● TASK OBJECTIVE:
Please produce a character-exact copy of the listing that follows, omitting all images.

● INFORMATION:
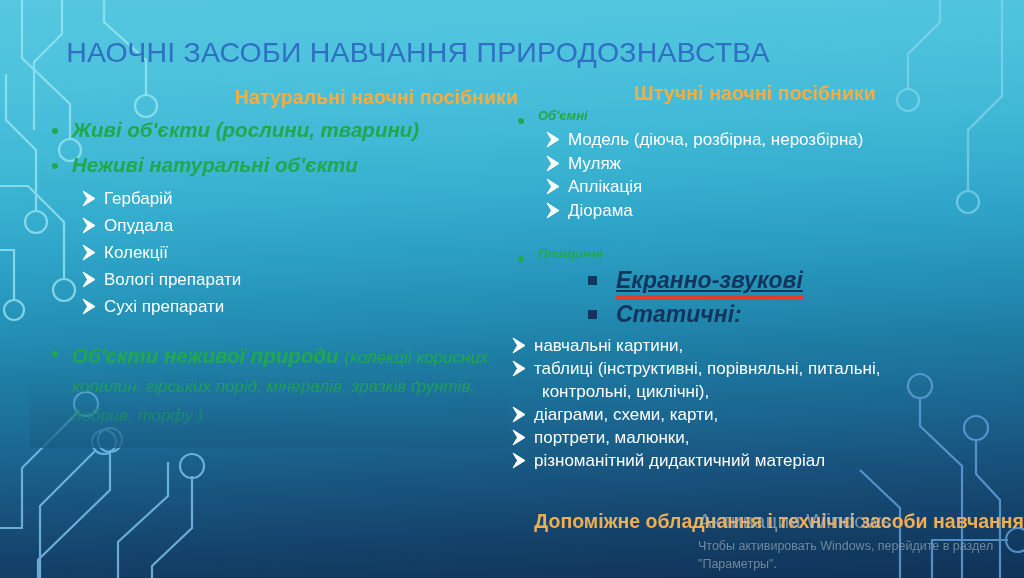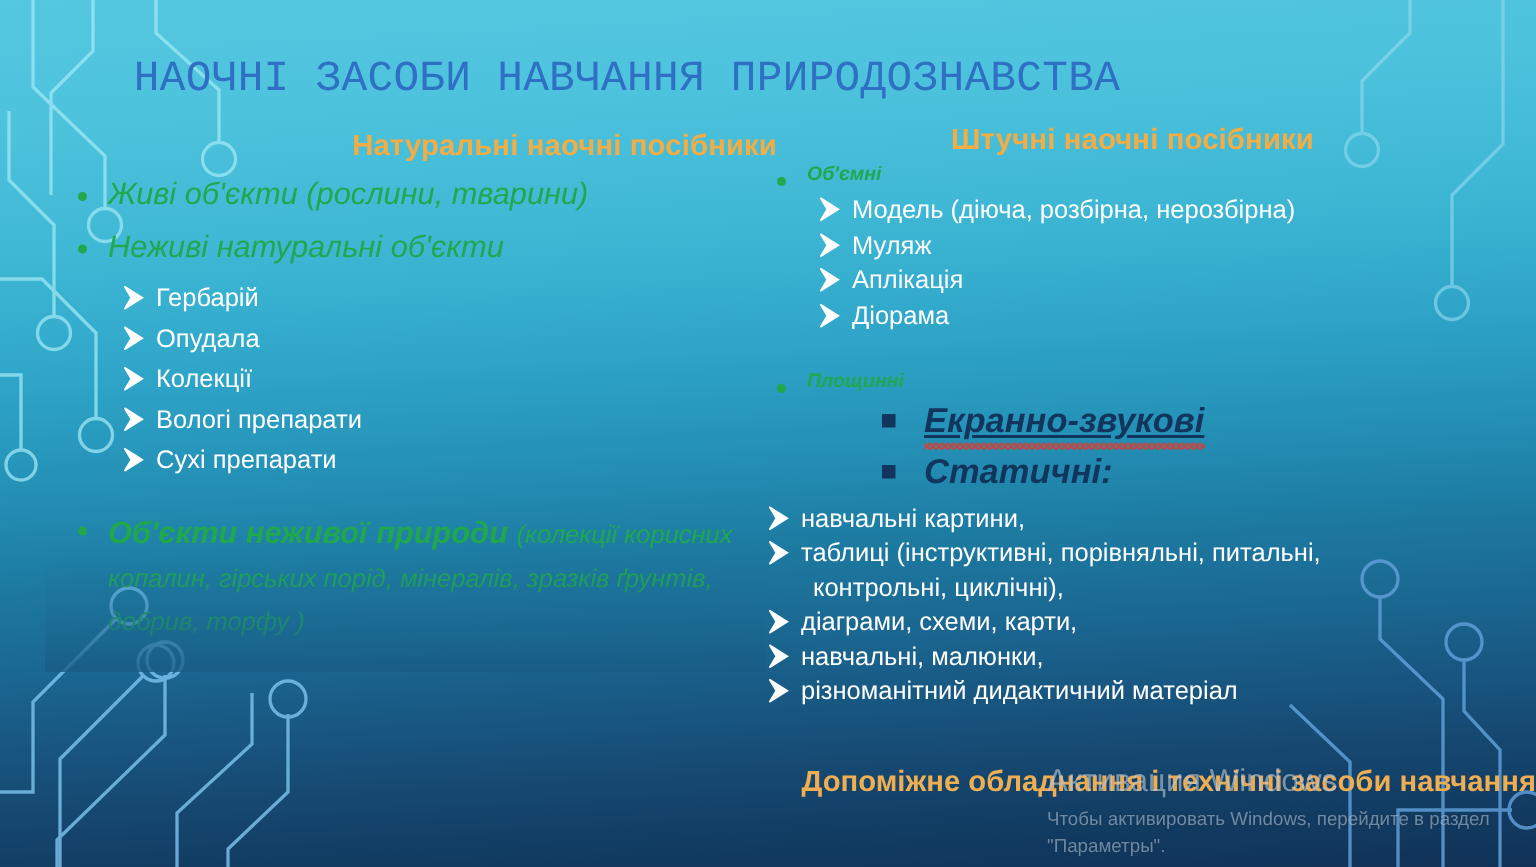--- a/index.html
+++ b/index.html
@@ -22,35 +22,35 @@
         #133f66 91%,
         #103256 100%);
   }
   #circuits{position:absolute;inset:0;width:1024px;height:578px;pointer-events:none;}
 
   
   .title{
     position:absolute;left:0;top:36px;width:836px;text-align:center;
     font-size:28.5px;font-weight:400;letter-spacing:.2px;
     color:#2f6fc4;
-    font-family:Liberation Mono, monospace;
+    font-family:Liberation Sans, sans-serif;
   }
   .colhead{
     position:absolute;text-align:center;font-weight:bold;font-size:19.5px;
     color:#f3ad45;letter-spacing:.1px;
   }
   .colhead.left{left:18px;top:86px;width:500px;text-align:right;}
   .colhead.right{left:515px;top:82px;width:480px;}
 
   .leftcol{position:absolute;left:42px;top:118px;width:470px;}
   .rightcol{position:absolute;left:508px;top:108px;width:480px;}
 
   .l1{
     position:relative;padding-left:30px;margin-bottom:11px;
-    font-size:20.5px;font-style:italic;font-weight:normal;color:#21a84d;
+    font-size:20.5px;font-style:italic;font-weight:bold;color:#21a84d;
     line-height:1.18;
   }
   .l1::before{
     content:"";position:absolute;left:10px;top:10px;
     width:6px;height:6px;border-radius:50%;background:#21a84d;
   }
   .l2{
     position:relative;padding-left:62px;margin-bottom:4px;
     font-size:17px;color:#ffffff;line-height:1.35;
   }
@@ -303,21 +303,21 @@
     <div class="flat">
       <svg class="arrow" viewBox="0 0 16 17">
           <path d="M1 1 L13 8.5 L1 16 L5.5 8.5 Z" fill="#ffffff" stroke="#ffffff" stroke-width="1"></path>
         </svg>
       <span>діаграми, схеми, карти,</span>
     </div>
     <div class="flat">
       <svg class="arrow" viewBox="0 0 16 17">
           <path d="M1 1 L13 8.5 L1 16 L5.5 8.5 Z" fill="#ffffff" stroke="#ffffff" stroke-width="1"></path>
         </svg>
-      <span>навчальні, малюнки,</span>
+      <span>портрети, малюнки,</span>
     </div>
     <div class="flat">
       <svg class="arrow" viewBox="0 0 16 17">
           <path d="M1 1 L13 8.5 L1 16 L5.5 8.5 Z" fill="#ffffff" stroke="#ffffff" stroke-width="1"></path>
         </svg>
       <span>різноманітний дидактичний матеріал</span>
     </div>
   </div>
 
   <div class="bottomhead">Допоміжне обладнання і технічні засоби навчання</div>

● OUTPUT FOR THIS TASK:
--- a/index.html
+++ b/index.html
@@ -22,35 +22,35 @@
         #133f66 91%,
         #103256 100%);
   }
   #circuits{position:absolute;inset:0;width:1024px;height:578px;pointer-events:none;}
 
   
   .title{
     position:absolute;left:0;top:36px;width:836px;text-align:center;
     font-size:28.5px;font-weight:400;letter-spacing:.2px;
     color:#2f6fc4;
-    font-family:Liberation Mono, monospace;
+    font-family:Liberation Sans, sans-serif;
   }
   .colhead{
     position:absolute;text-align:center;font-weight:bold;font-size:19.5px;
     color:#f3ad45;letter-spacing:.1px;
   }
   .colhead.left{left:18px;top:86px;width:500px;text-align:right;}
   .colhead.right{left:515px;top:82px;width:480px;}
 
   .leftcol{position:absolute;left:42px;top:118px;width:470px;}
   .rightcol{position:absolute;left:508px;top:108px;width:480px;}
 
   .l1{
     position:relative;padding-left:30px;margin-bottom:11px;
-    font-size:20.5px;font-style:italic;font-weight:normal;color:#21a84d;
+    font-size:20.5px;font-style:italic;font-weight:bold;color:#21a84d;
     line-height:1.18;
   }
   .l1::before{
     content:"";position:absolute;left:10px;top:10px;
     width:6px;height:6px;border-radius:50%;background:#21a84d;
   }
   .l2{
     position:relative;padding-left:62px;margin-bottom:4px;
     font-size:17px;color:#ffffff;line-height:1.35;
   }
@@ -303,21 +303,21 @@
     <div class="flat">
       <svg class="arrow" viewBox="0 0 16 17">
           <path d="M1 1 L13 8.5 L1 16 L5.5 8.5 Z" fill="#ffffff" stroke="#ffffff" stroke-width="1"></path>
         </svg>
       <span>діаграми, схеми, карти,</span>
     </div>
     <div class="flat">
       <svg class="arrow" viewBox="0 0 16 17">
           <path d="M1 1 L13 8.5 L1 16 L5.5 8.5 Z" fill="#ffffff" stroke="#ffffff" stroke-width="1"></path>
         </svg>
-      <span>навчальні, малюнки,</span>
+      <span>портрети, малюнки,</span>
     </div>
     <div class="flat">
       <svg class="arrow" viewBox="0 0 16 17">
           <path d="M1 1 L13 8.5 L1 16 L5.5 8.5 Z" fill="#ffffff" stroke="#ffffff" stroke-width="1"></path>
         </svg>
       <span>різноманітний дидактичний матеріал</span>
     </div>
   </div>
 
   <div class="bottomhead">Допоміжне обладнання і технічні засоби навчання</div>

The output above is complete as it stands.